Are our leaders that short-sighted? Are they afraid of being perceived as judgmental? In the past there was significant concern about such issues. Consider the famous Moynihan report in 1965 which drew the nation’s focus to the alarming rise of African-American children born out of wedlock. In the 1990s, increased divorce rates and the growth of single motherhood produced the fatherhood movement and welfare reform. But, as 2013 dawns, the silence about this crisis is deafening. Elizabeth Marquardt, a major author of the University of Virginia report writes: “Marriage is not merely a private engagement; it is also a complex social institution. Marriage fosters small cooperative unions—also known as stable families—that enable children to thrive, shore up communities, and help family members to succeed during good times and to weather the bad times. Researchers are finding that the disappearance of marriage in Middle America is tracking with the disappearance of the middle class in the same communities, a change that strikes at the very heart of the American Dream.” Consequently, as Parker correctly observes, “Our current debate about the fiscal cliff and entitlement spending can’t be separated from the breakdown of marriage. In the absence of stable families, economic and societal need increases. And while most good-hearted should wish to help in distress, we are essentially plugging holes in leaky boats. Shouldn’t we be building better boats?”

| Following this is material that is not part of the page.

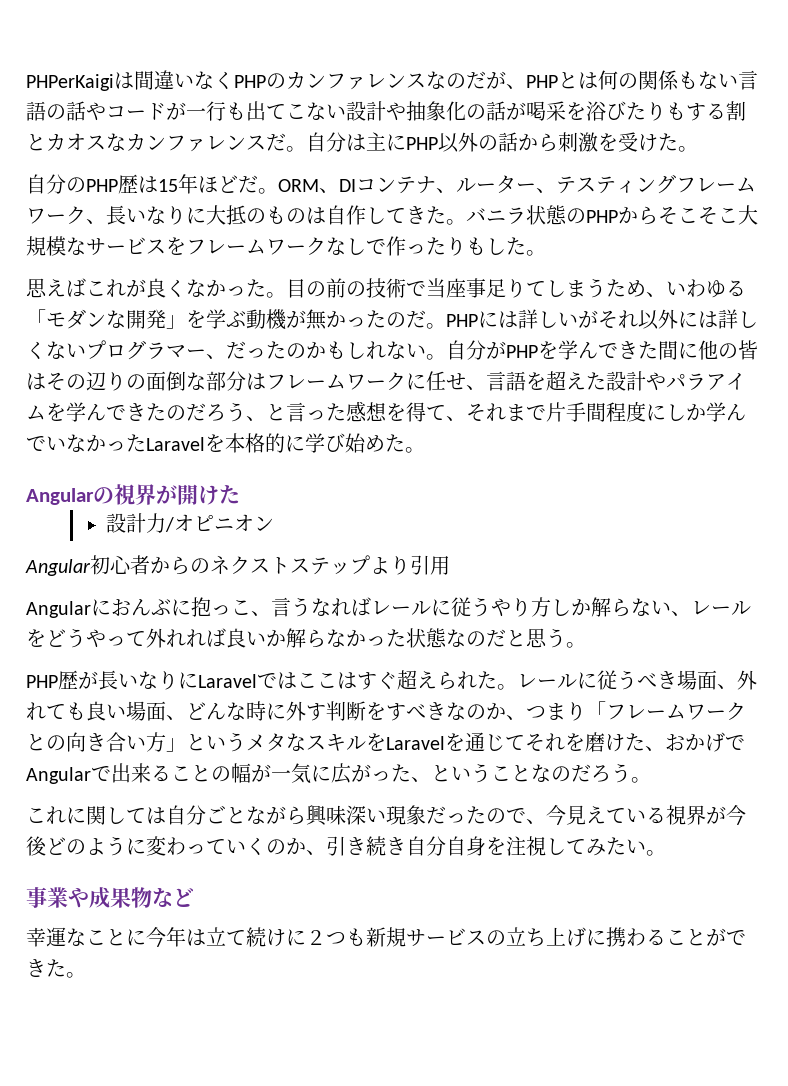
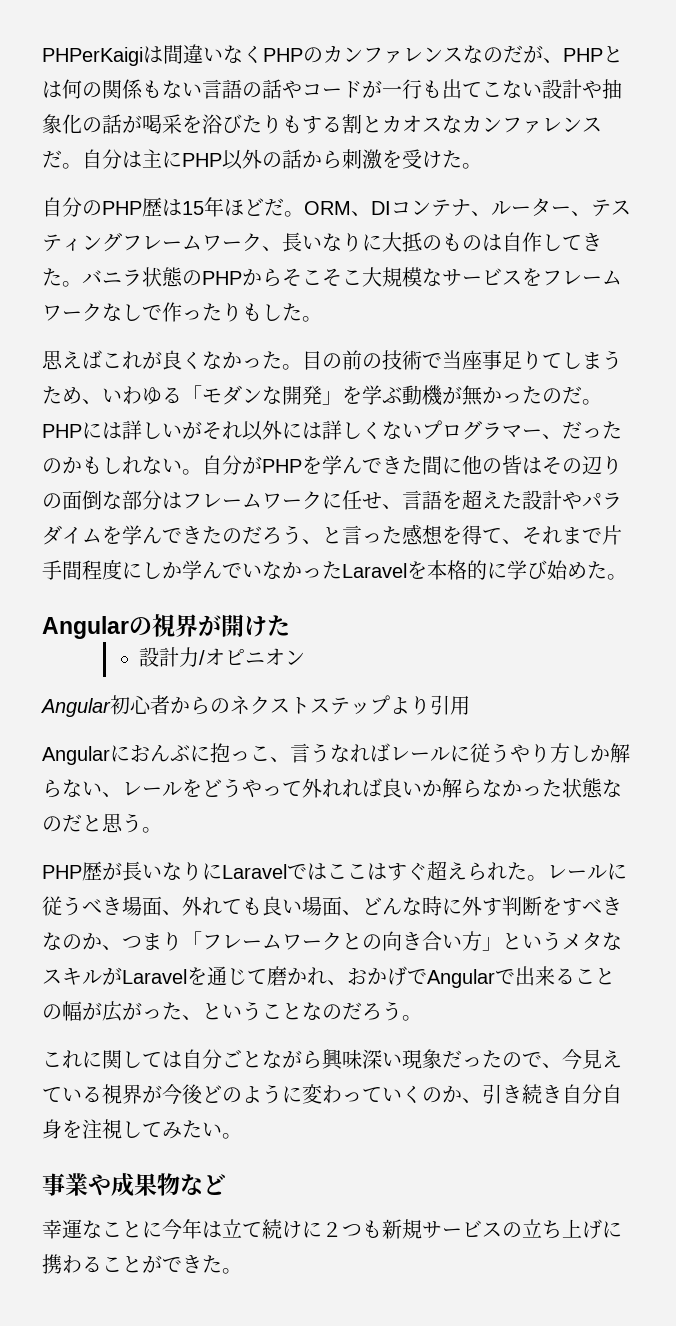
[706,374,726,390] ア -> [42,525,62,545] ダ
[366,733,386,751] を -> [102,967,122,985] が
[525,732,645,752] それを磨けた -> [267,966,327,986] 磨かれ
[271,763,331,784] 一気に -> (102, 1011) none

Charles Murray of the American Enterprise Institute has recently published a book, Coming Apart: The State of White America, 1960-2010, which supports the report cited above from the University of Virginia. Indeed, he argues that fifty years ago America was somewhat united across the culture and the classic example of that unity was marriage. But that has changed. Among 30- to 49-year olds in the white working class, only 48% are now married. He points out that “Single dads don’t really coach Little League teams very often. Single moms don’t have much time to go to PTA meetings. The community functions very differently, and the whole culture starts to collapse and change.” In an interview published in World magazine, Murray connected several other important dots: “The fact of getting married often concentrates people’s attention on spiritual and religious matters—but religious belief is a big prompter for getting married. A loss of religiosity will be associated with lower marriage rates. It’s a feedback loop…The bottom has fallen out of religious observance in the white working class. This collapse of religiosity has profound implications for how working-class communities work: It’s a kind of growing social disorganization that goes to the heart of what in the past made America exceptionally vibrant in community life.” Murray thus connects religious belief, family and a strong community. If he is accurate, and I believe he is, then America, indeed all of western civilization, is facing a crisis of immense proportions. In America, our Founders believed rather strongly that religion, virtue and the survival of the Republic were inextricably linked. But today, America and much of western civilization are thoroughly secular. So, this begs an important question: Can a secular society remain a virtuous society? We have never really had a society as thoroughly secular as the West, and, in my opinion, it is difficult to build a virtuous society without a biblical worldview.
All of this brings me to one final question: Can we as a civilization have values, especially Christian values, if we do not have Christian faith? In other words, can we have cultural Christianity without having biblical Christianity? One of the significant laments of the current generation of American parents is that their children are abandoning belief in God. As the recent Pew study discovered, about 20% of Americans now identify themselves as having “no belief” when it comes to belief in God—and most of those are young adults under 30. The deep-seated Christianity that so defined American civilization was replaced after World War II with a cultural Christianity that is now coming apart. You cannot sustain a civilization on the shared memory of past faith without the spiritual power that accompanied that faith. Cultural Christianity tries to hold on to the values and the ethics rooted in biblical Christianity but lacks the power to do so. Therefore, young adults perceive the shallowness and superficiality of cultural Christianity and are abandoning it for a secular way of living. Personal autonomy is now the chief value and ethic of this Postmodern culture. And in that kind of culture virtue and community are replaced with selfishness and self-indulgence. Marriage and family, which demand an other-centered commitment, do not fit well with that kind of cultural dynamic.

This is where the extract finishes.